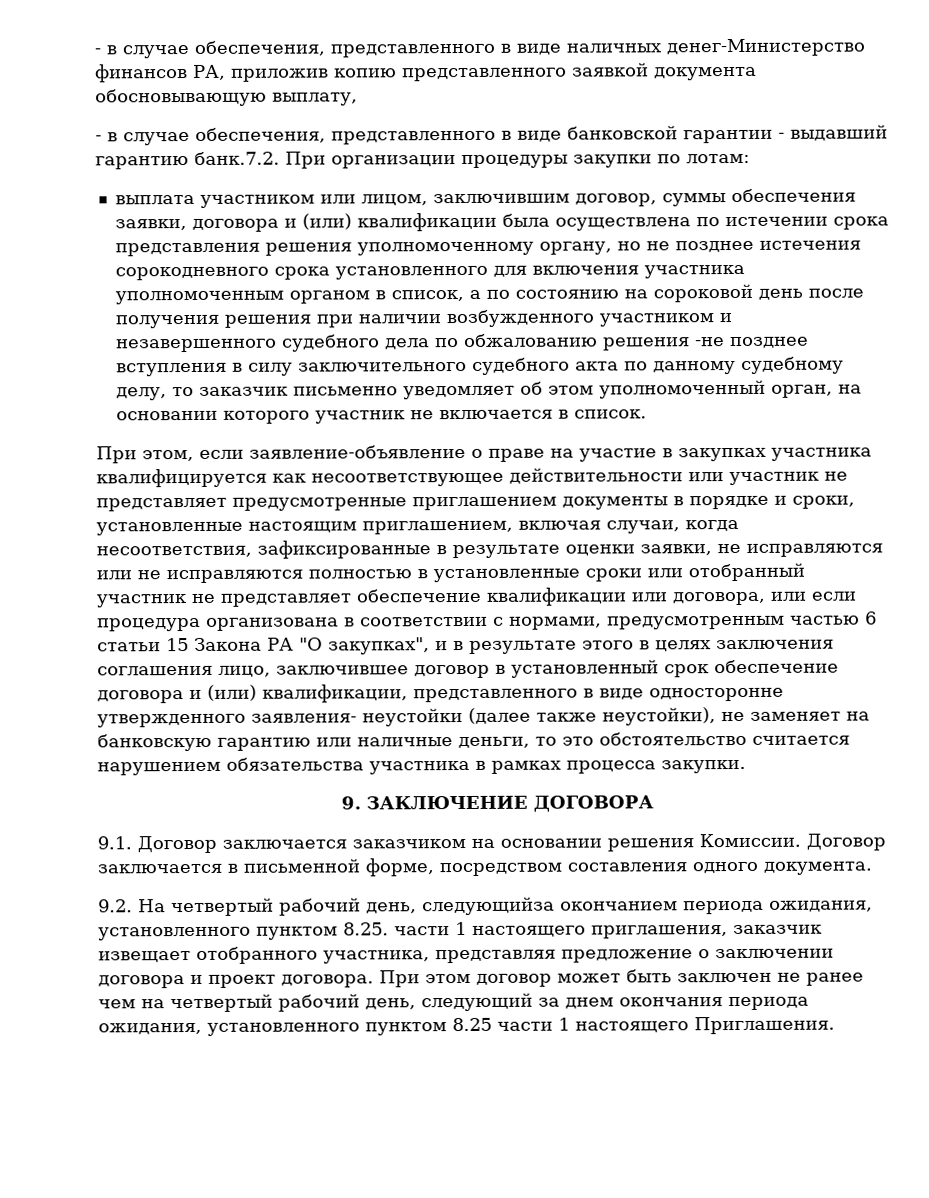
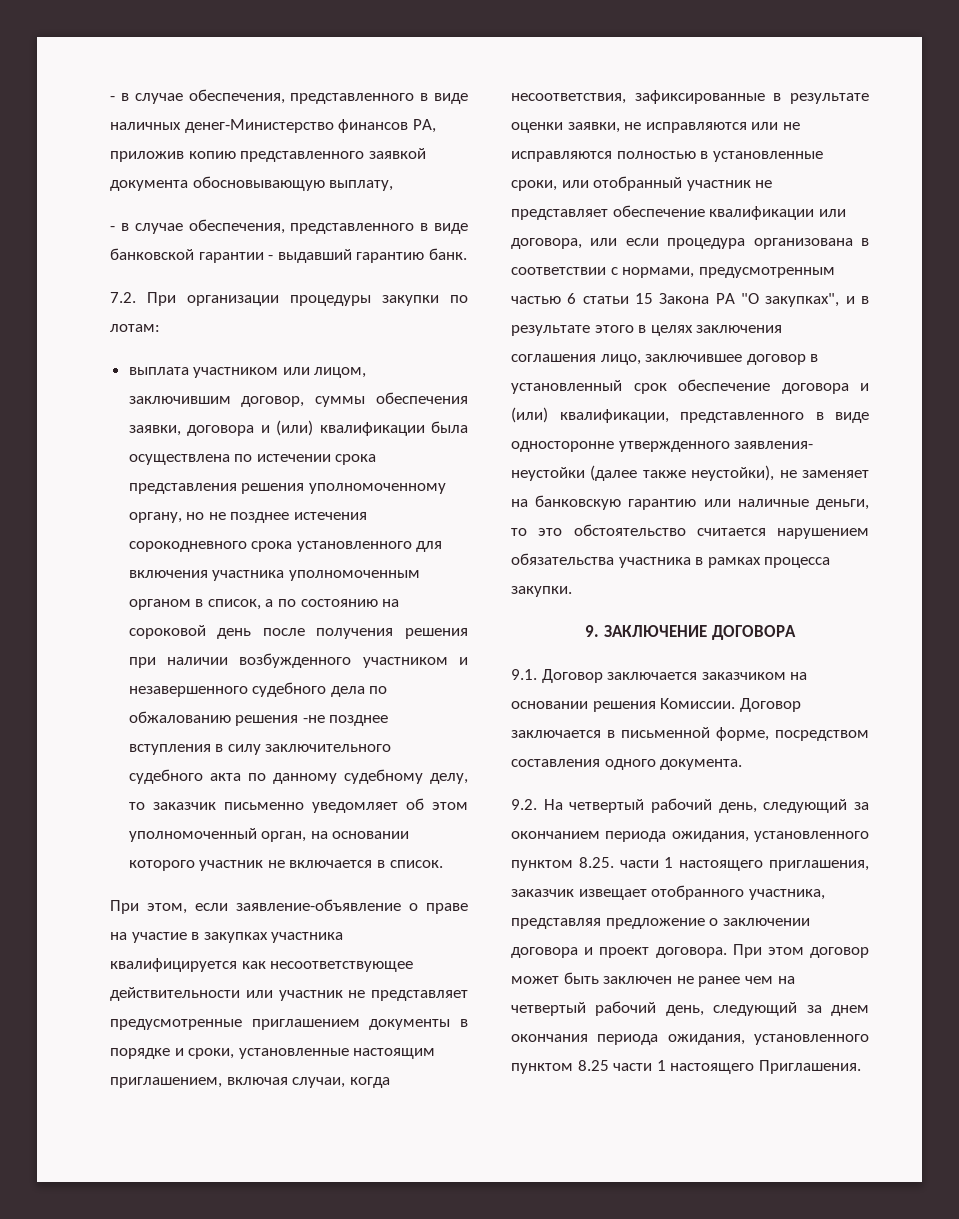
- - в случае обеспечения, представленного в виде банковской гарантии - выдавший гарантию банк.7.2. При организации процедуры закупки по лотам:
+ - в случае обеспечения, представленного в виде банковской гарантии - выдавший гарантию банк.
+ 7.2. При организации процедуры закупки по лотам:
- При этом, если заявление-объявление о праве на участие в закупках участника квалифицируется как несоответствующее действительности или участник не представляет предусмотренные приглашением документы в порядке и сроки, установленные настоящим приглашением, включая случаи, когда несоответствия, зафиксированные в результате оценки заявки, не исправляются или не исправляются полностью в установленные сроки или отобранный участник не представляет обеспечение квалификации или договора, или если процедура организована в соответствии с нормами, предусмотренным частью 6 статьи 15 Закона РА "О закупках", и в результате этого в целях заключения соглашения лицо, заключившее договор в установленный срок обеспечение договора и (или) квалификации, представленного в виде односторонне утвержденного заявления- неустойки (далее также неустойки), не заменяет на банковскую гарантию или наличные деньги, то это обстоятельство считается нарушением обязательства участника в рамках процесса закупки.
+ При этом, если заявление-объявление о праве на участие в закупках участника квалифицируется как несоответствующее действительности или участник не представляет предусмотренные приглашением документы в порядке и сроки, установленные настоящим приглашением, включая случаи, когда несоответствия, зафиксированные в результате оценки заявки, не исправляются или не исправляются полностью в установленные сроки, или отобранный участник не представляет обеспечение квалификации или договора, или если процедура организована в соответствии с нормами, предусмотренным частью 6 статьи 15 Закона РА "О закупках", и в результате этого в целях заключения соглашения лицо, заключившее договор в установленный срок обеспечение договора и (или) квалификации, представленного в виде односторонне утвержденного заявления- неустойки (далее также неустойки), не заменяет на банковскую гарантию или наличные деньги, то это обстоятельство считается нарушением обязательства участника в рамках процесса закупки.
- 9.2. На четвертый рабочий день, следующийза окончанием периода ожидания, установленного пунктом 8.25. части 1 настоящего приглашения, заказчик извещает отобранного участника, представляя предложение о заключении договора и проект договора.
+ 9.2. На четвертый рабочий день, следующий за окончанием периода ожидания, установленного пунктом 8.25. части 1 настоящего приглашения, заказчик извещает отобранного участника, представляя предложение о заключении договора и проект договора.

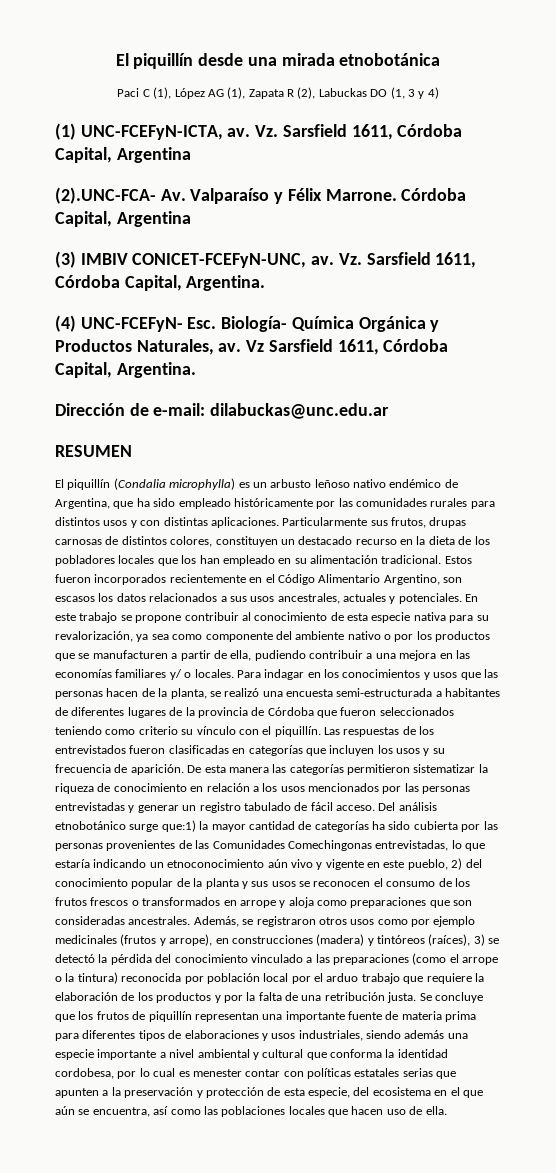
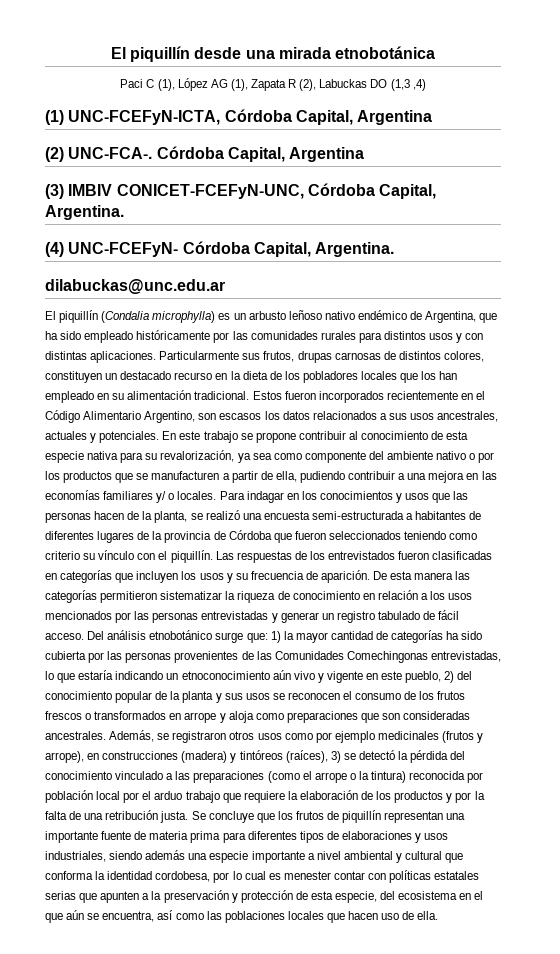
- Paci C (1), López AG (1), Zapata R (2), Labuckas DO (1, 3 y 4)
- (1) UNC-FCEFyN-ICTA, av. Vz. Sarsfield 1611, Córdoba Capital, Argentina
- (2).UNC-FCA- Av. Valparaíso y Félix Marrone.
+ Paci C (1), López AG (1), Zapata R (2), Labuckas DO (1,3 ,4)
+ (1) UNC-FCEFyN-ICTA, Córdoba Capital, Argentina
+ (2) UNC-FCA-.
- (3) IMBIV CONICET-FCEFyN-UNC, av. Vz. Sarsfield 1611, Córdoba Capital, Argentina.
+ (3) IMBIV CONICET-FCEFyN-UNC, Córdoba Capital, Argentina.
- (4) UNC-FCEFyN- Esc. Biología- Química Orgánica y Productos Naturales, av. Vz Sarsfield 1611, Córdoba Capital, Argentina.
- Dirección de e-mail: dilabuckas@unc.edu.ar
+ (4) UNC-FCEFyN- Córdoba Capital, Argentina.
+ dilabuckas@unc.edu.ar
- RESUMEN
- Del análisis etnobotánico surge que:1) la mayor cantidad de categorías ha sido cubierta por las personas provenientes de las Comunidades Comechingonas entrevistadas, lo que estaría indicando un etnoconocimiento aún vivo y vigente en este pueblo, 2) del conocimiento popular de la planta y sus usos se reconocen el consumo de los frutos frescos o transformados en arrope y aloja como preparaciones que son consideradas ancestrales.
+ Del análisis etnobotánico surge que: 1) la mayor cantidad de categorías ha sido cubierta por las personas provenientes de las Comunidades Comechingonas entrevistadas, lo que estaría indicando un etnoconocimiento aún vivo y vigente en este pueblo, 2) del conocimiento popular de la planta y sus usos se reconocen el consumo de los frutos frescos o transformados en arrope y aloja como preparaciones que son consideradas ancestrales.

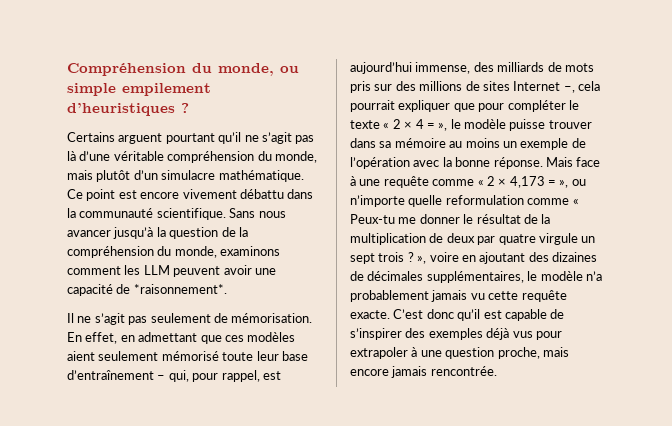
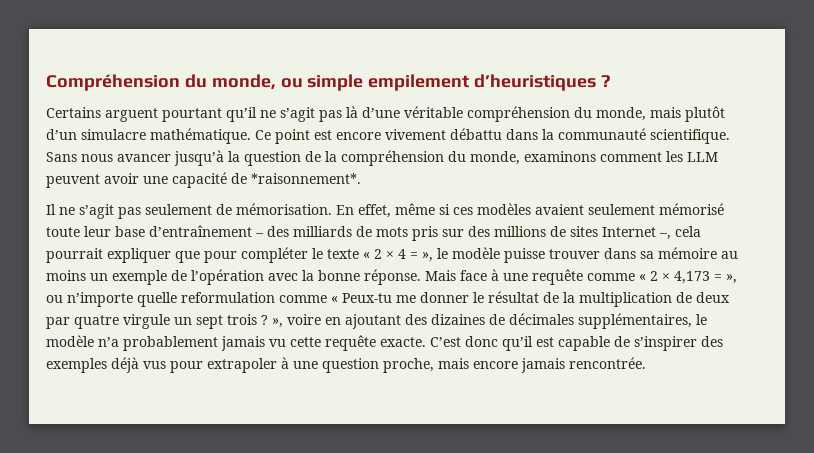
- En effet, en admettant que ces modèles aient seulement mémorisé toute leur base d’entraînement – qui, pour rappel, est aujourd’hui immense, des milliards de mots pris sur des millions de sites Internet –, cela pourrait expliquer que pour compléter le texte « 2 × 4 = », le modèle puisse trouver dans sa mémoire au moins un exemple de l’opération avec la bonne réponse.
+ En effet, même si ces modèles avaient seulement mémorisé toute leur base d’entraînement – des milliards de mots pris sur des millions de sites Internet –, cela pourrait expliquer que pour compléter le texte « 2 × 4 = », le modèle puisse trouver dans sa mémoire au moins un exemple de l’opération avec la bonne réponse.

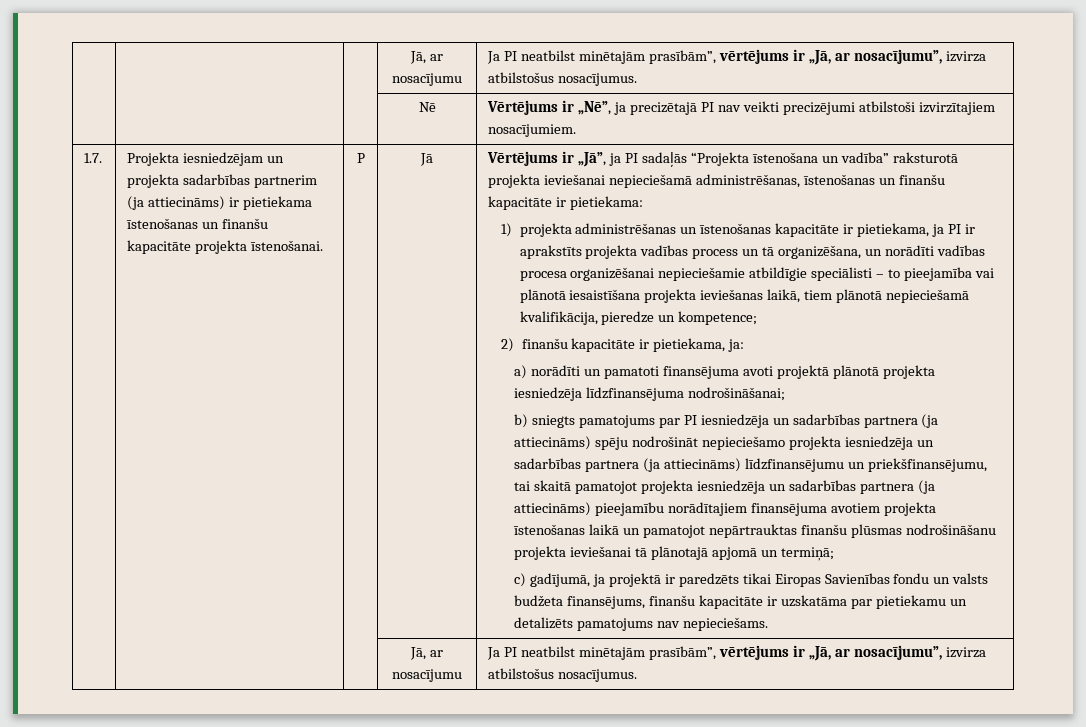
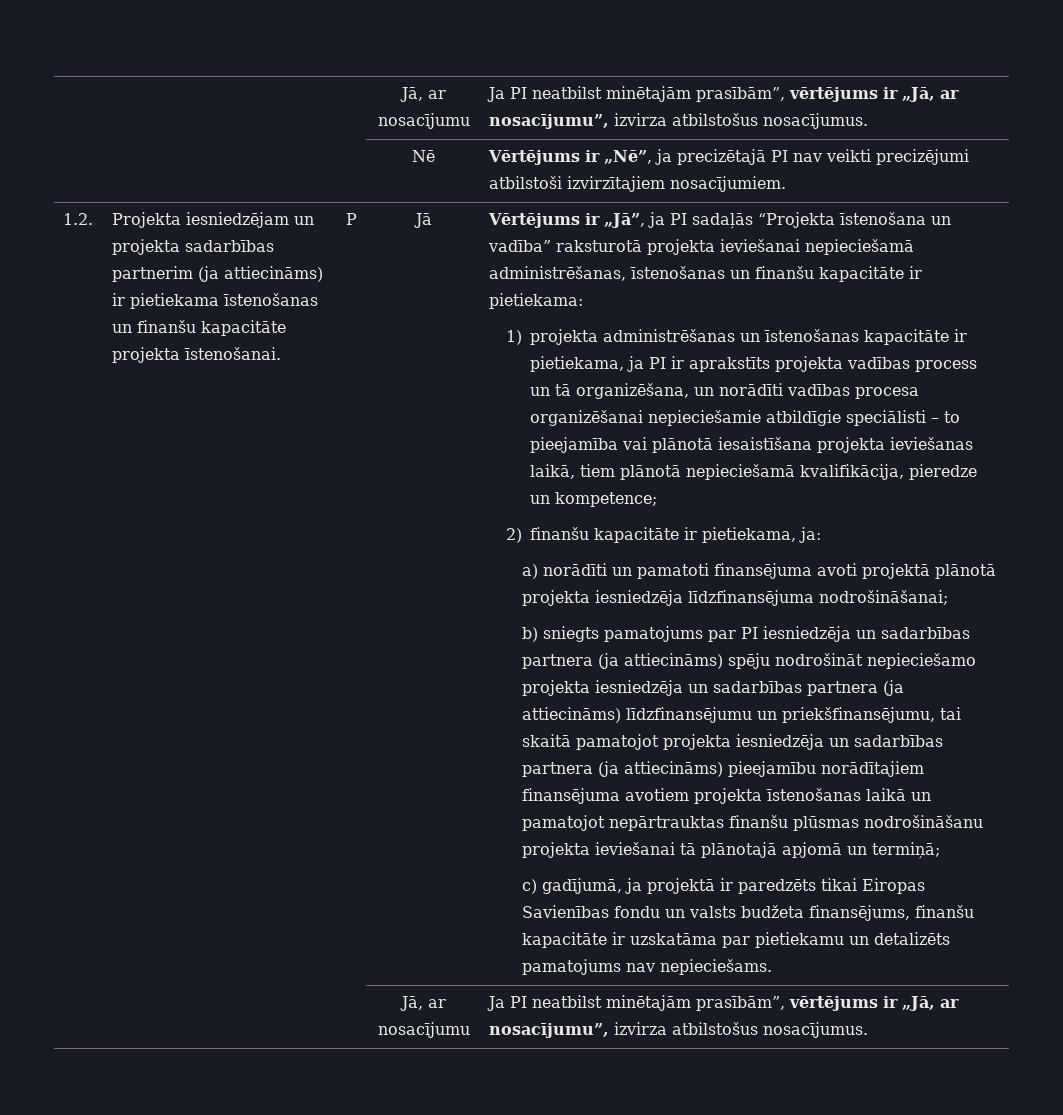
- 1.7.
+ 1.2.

* * *

▶ _What you will do_:
In your copy, repeat each record exactly and include no pictures.

▶ _Reply to the exercise_:
- - в случае обеспечения, представленного в виде банковской гарантии - выдавший гарантию банк.7.2. При организации процедуры закупки по лотам:
+ - в случае обеспечения, представленного в виде банковской гарантии - выдавший гарантию банк.
+ 7.2. При организации процедуры закупки по лотам:
- При этом, если заявление-объявление о праве на участие в закупках участника квалифицируется как несоответствующее действительности или участник не представляет предусмотренные приглашением документы в порядке и сроки, установленные настоящим приглашением, включая случаи, когда несоответствия, зафиксированные в результате оценки заявки, не исправляются или не исправляются полностью в установленные сроки или отобранный участник не представляет обеспечение квалификации или договора, или если процедура организована в соответствии с нормами, предусмотренным частью 6 статьи 15 Закона РА "О закупках", и в результате этого в целях заключения соглашения лицо, заключившее договор в установленный срок обеспечение договора и (или) квалификации, представленного в виде односторонне утвержденного заявления- неустойки (далее также неустойки), не заменяет на банковскую гарантию или наличные деньги, то это обстоятельство считается нарушением обязательства участника в рамках процесса закупки.
+ При этом, если заявление-объявление о праве на участие в закупках участника квалифицируется как несоответствующее действительности или участник не представляет предусмотренные приглашением документы в порядке и сроки, установленные настоящим приглашением, включая случаи, когда несоответствия, зафиксированные в результате оценки заявки, не исправляются или не исправляются полностью в установленные сроки, или отобранный участник не представляет обеспечение квалификации или договора, или если процедура организована в соответствии с нормами, предусмотренным частью 6 статьи 15 Закона РА "О закупках", и в результате этого в целях заключения соглашения лицо, заключившее договор в установленный срок обеспечение договора и (или) квалификации, представленного в виде односторонне утвержденного заявления- неустойки (далее также неустойки), не заменяет на банковскую гарантию или наличные деньги, то это обстоятельство считается нарушением обязательства участника в рамках процесса закупки.
- 9.2. На четвертый рабочий день, следующийза окончанием периода ожидания, установленного пунктом 8.25. части 1 настоящего приглашения, заказчик извещает отобранного участника, представляя предложение о заключении договора и проект договора.
+ 9.2. На четвертый рабочий день, следующий за окончанием периода ожидания, установленного пунктом 8.25. части 1 настоящего приглашения, заказчик извещает отобранного участника, представляя предложение о заключении договора и проект договора.

- Paci C (1), López AG (1), Zapata R (2), Labuckas DO (1, 3 y 4)
- (1) UNC-FCEFyN-ICTA, av. Vz. Sarsfield 1611, Córdoba Capital, Argentina
- (2).UNC-FCA- Av. Valparaíso y Félix Marrone.
+ Paci C (1), López AG (1), Zapata R (2), Labuckas DO (1,3 ,4)
+ (1) UNC-FCEFyN-ICTA, Córdoba Capital, Argentina
+ (2) UNC-FCA-.
- (3) IMBIV CONICET-FCEFyN-UNC, av. Vz. Sarsfield 1611, Córdoba Capital, Argentina.
+ (3) IMBIV CONICET-FCEFyN-UNC, Córdoba Capital, Argentina.
- (4) UNC-FCEFyN- Esc. Biología- Química Orgánica y Productos Naturales, av. Vz Sarsfield 1611, Córdoba Capital, Argentina.
- Dirección de e-mail: dilabuckas@unc.edu.ar
+ (4) UNC-FCEFyN- Córdoba Capital, Argentina.
+ dilabuckas@unc.edu.ar
- RESUMEN
- Del análisis etnobotánico surge que:1) la mayor cantidad de categorías ha sido cubierta por las personas provenientes de las Comunidades Comechingonas entrevistadas, lo que estaría indicando un etnoconocimiento aún vivo y vigente en este pueblo, 2) del conocimiento popular de la planta y sus usos se reconocen el consumo de los frutos frescos o transformados en arrope y aloja como preparaciones que son consideradas ancestrales.
+ Del análisis etnobotánico surge que: 1) la mayor cantidad de categorías ha sido cubierta por las personas provenientes de las Comunidades Comechingonas entrevistadas, lo que estaría indicando un etnoconocimiento aún vivo y vigente en este pueblo, 2) del conocimiento popular de la planta y sus usos se reconocen el consumo de los frutos frescos o transformados en arrope y aloja como preparaciones que son consideradas ancestrales.

- En effet, en admettant que ces modèles aient seulement mémorisé toute leur base d’entraînement – qui, pour rappel, est aujourd’hui immense, des milliards de mots pris sur des millions de sites Internet –, cela pourrait expliquer que pour compléter le texte « 2 × 4 = », le modèle puisse trouver dans sa mémoire au moins un exemple de l’opération avec la bonne réponse.
+ En effet, même si ces modèles avaient seulement mémorisé toute leur base d’entraînement – des milliards de mots pris sur des millions de sites Internet –, cela pourrait expliquer que pour compléter le texte « 2 × 4 = », le modèle puisse trouver dans sa mémoire au moins un exemple de l’opération avec la bonne réponse.

- 1.7.
+ 1.2.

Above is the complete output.